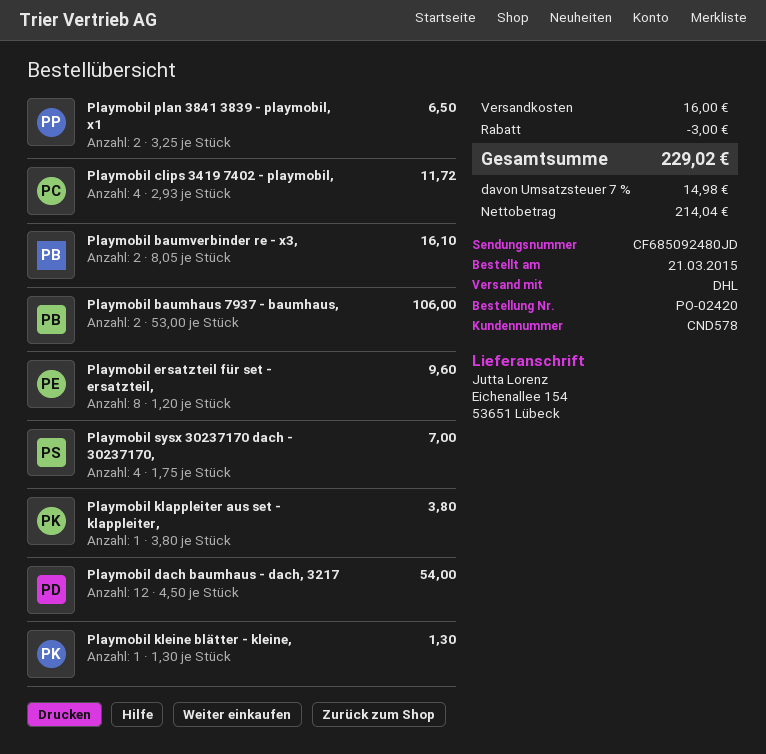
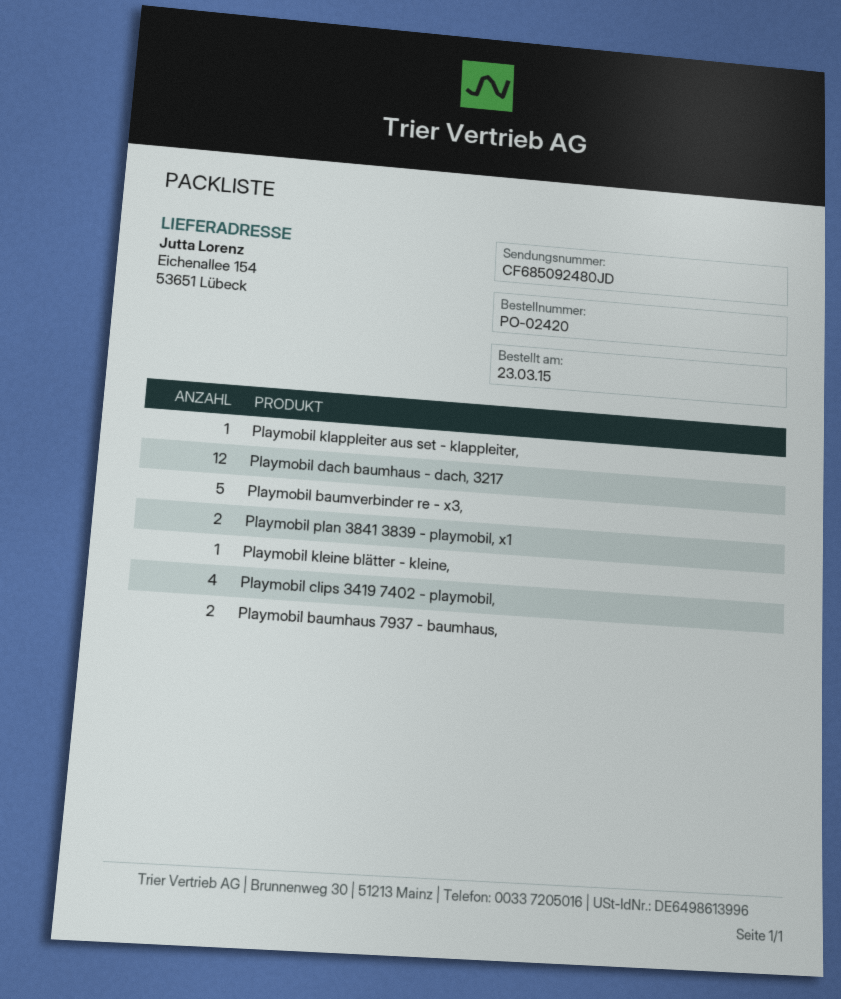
order date: 2015-03-21 -> 2015-03-23
Playmobil baumverbinder re - x3,: 2 -> 5
Playmobil ersatzteil für set - ersatzteil,: 8 -> none
Playmobil sysx 30237170 dach - 30237170,: 4 -> none

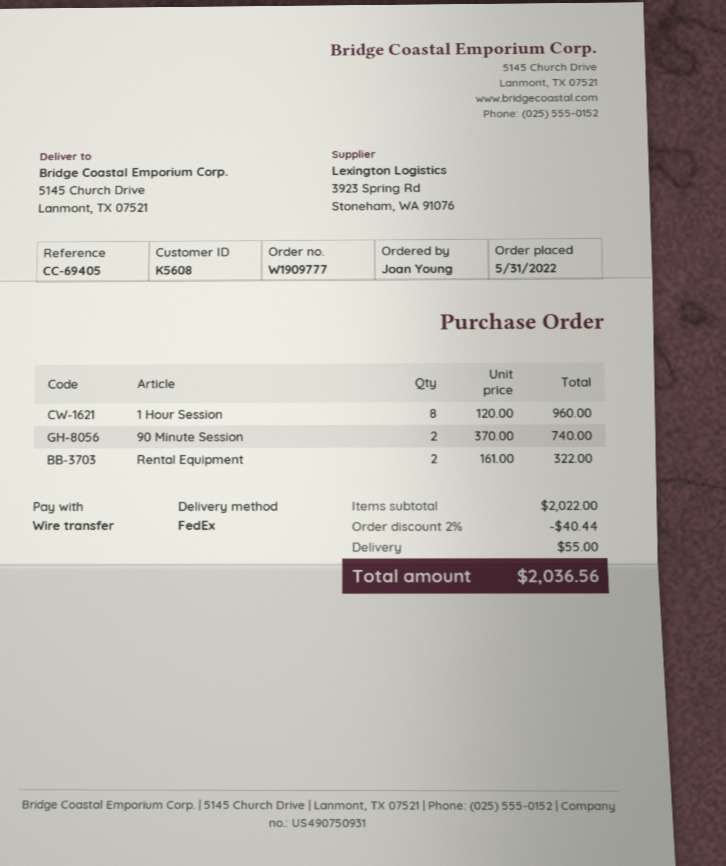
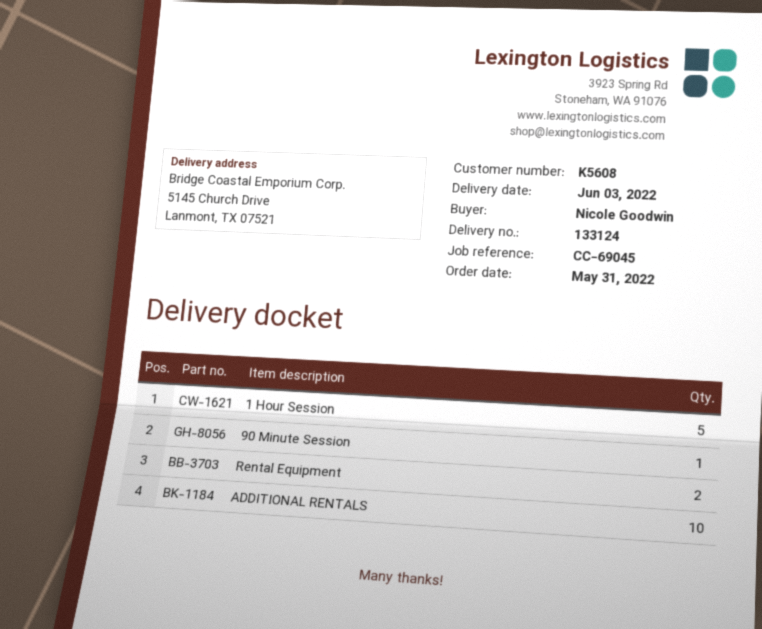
reference: CC-69405 -> CC-69045
ordered by: Joan Young -> Nicole Goodwin
1 Hour Session: 8 -> 5
90 Minute Session: 2 -> 1
ADDITIONAL RENTALS: none -> 10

□ □ □ □ □

## What is needed
Your task is to set down every entry exactly, leaving out any picture it contains.

## Response area
order date: 2015-03-21 -> 2015-03-23
Playmobil baumverbinder re - x3,: 2 -> 5
Playmobil ersatzteil für set - ersatzteil,: 8 -> none
Playmobil sysx 30237170 dach - 30237170,: 4 -> none

reference: CC-69405 -> CC-69045
ordered by: Joan Young -> Nicole Goodwin
1 Hour Session: 8 -> 5
90 Minute Session: 2 -> 1
ADDITIONAL RENTALS: none -> 10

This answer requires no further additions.